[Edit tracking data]
------------------------------------

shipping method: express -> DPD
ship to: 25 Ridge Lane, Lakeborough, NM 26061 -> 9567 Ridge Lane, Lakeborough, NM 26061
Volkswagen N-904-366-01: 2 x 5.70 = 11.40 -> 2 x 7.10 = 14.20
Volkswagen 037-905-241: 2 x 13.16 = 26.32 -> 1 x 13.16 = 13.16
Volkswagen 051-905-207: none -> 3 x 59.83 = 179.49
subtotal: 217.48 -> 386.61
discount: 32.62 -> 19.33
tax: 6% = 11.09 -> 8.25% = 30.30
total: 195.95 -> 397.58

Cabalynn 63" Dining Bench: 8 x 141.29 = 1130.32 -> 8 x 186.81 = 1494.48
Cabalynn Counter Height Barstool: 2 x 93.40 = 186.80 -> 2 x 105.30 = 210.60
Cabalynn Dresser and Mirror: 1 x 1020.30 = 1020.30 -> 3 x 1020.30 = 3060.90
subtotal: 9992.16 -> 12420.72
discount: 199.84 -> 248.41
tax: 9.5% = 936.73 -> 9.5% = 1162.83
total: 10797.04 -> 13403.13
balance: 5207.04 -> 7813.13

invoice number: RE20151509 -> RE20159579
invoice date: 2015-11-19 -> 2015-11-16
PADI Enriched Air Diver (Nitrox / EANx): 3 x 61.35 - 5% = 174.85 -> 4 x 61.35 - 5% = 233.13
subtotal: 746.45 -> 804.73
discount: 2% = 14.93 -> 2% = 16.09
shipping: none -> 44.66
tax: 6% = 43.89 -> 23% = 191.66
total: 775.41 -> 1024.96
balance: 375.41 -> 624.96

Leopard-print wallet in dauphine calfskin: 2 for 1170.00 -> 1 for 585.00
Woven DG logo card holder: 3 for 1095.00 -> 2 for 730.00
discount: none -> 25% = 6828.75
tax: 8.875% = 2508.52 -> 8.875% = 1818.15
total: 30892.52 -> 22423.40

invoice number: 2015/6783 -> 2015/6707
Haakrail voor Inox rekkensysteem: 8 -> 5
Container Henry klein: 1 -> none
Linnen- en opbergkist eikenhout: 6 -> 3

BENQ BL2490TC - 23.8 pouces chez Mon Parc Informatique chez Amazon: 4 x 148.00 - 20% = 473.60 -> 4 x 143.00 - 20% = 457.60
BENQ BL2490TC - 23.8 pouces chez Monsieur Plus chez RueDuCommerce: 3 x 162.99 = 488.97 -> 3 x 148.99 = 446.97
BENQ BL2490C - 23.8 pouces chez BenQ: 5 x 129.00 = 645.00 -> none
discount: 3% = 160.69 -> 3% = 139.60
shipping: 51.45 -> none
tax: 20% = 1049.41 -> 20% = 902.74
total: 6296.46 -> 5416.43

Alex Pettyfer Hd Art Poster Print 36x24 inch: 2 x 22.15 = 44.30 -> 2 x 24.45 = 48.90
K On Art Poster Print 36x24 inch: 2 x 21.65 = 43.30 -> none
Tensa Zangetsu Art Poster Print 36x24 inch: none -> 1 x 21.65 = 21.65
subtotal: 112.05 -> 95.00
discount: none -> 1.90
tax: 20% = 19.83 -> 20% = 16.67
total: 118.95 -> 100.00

------------------------------------

EXERCISE INSTRUCTIONS
Gather each line in the data that holds the string "balance".

ANSWER SECTION
balance: 5207.04 -> 7813.13
balance: 375.41 -> 624.96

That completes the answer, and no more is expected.